**Action item**
Set down every entry exactly as it stands, omitting any picture.

^^^^^^^^

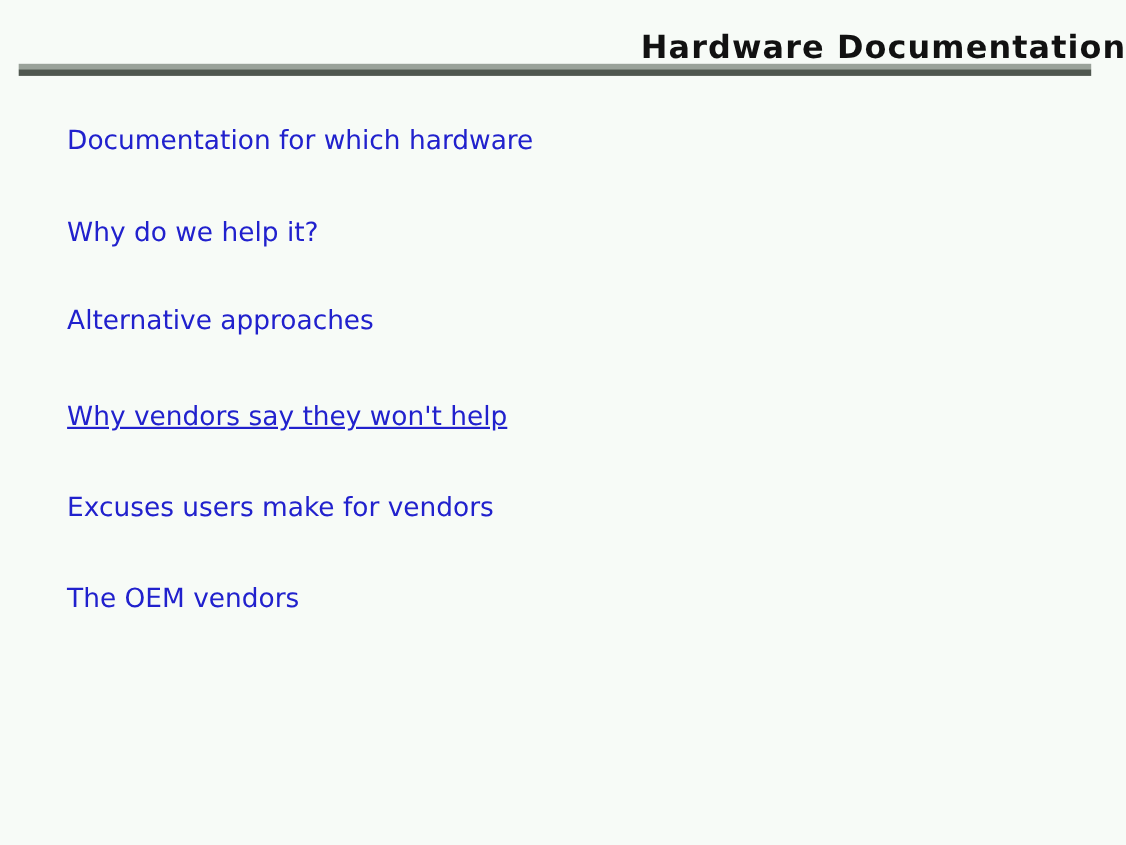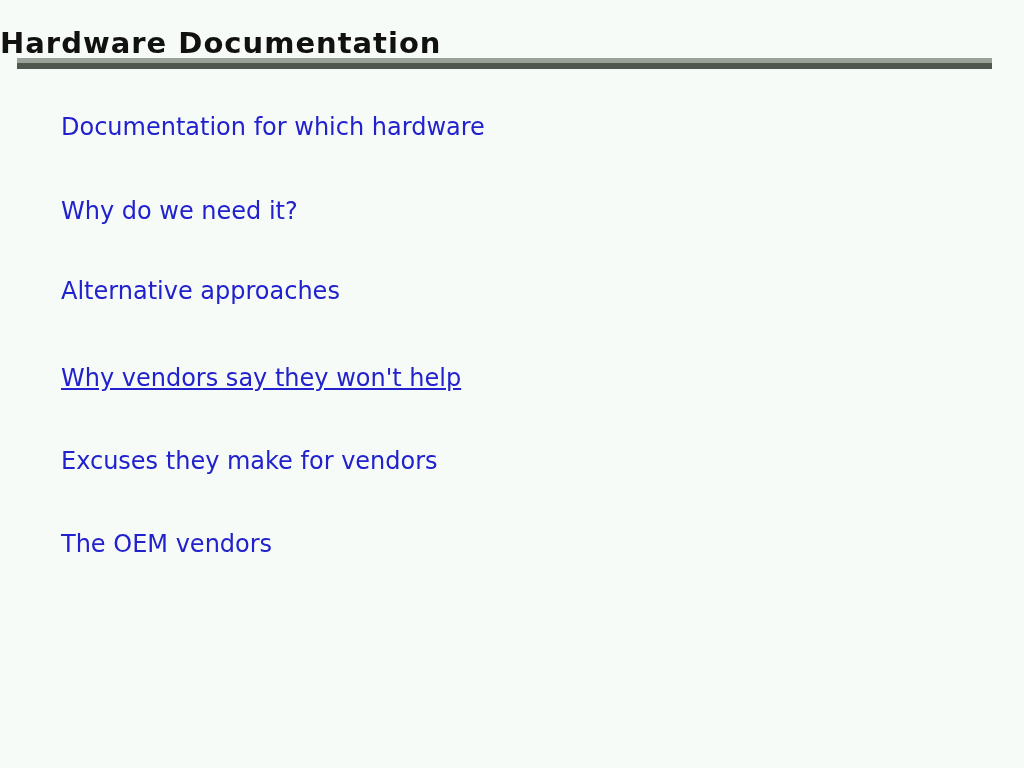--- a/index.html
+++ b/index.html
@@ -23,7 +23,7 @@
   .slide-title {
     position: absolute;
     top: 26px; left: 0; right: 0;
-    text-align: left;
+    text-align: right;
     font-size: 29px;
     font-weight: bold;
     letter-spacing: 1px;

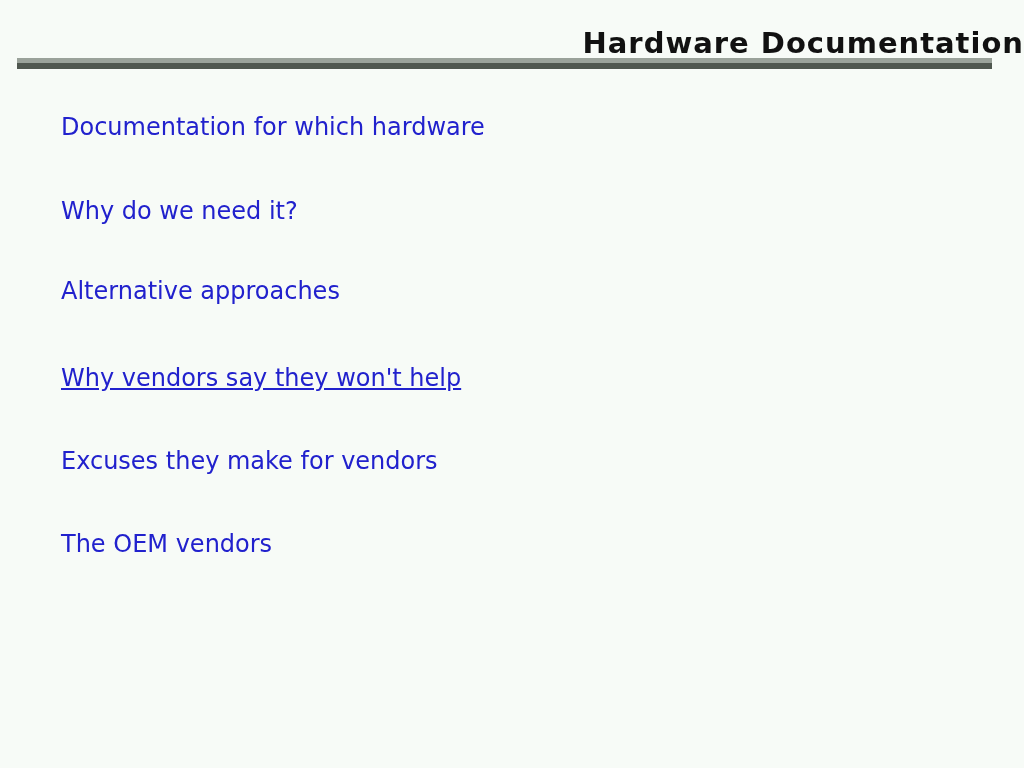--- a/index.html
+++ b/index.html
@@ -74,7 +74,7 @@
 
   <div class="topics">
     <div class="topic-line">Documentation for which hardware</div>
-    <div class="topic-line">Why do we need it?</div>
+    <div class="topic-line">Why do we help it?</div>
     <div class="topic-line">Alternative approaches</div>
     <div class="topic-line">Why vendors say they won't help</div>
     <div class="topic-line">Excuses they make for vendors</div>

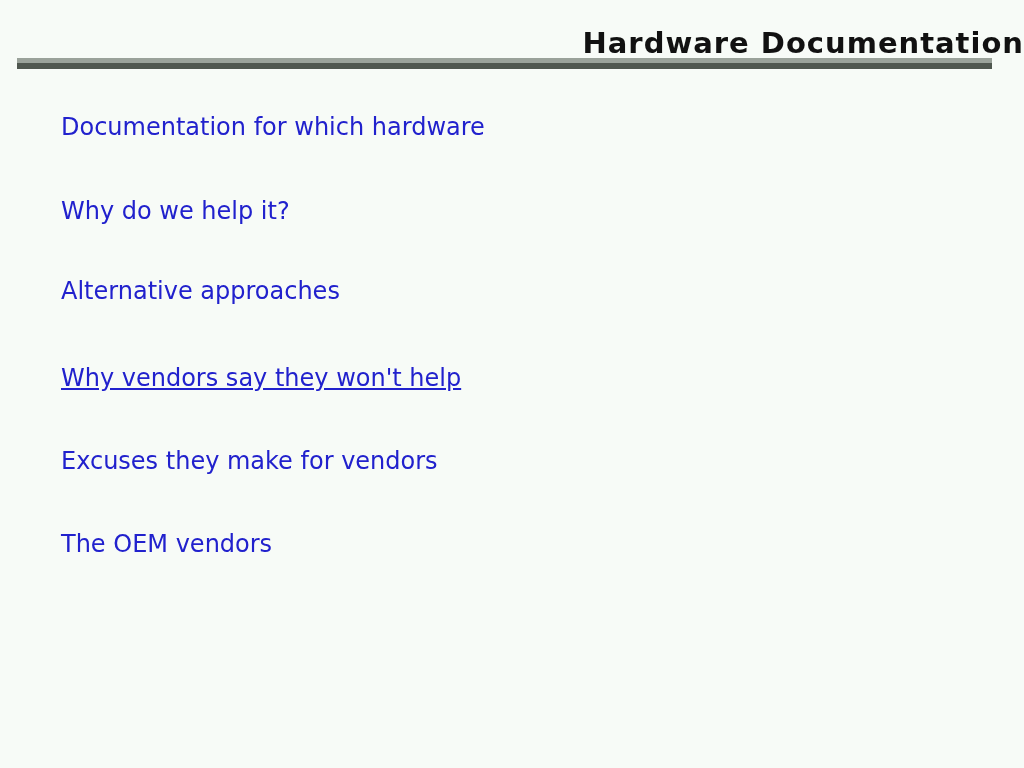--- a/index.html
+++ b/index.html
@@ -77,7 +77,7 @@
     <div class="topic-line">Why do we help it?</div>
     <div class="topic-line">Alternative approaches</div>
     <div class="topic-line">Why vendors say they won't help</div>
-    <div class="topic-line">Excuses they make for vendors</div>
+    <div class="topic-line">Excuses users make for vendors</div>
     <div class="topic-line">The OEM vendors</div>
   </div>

^^^^^^^^

**The completed task**
--- a/index.html
+++ b/index.html
@@ -23,7 +23,7 @@
   .slide-title {
     position: absolute;
     top: 26px; left: 0; right: 0;
-    text-align: left;
+    text-align: right;
     font-size: 29px;
     font-weight: bold;
     letter-spacing: 1px;

--- a/index.html
+++ b/index.html
@@ -74,7 +74,7 @@
 
   <div class="topics">
     <div class="topic-line">Documentation for which hardware</div>
-    <div class="topic-line">Why do we need it?</div>
+    <div class="topic-line">Why do we help it?</div>
     <div class="topic-line">Alternative approaches</div>
     <div class="topic-line">Why vendors say they won't help</div>
     <div class="topic-line">Excuses they make for vendors</div>

--- a/index.html
+++ b/index.html
@@ -77,7 +77,7 @@
     <div class="topic-line">Why do we help it?</div>
     <div class="topic-line">Alternative approaches</div>
     <div class="topic-line">Why vendors say they won't help</div>
-    <div class="topic-line">Excuses they make for vendors</div>
+    <div class="topic-line">Excuses users make for vendors</div>
     <div class="topic-line">The OEM vendors</div>
   </div>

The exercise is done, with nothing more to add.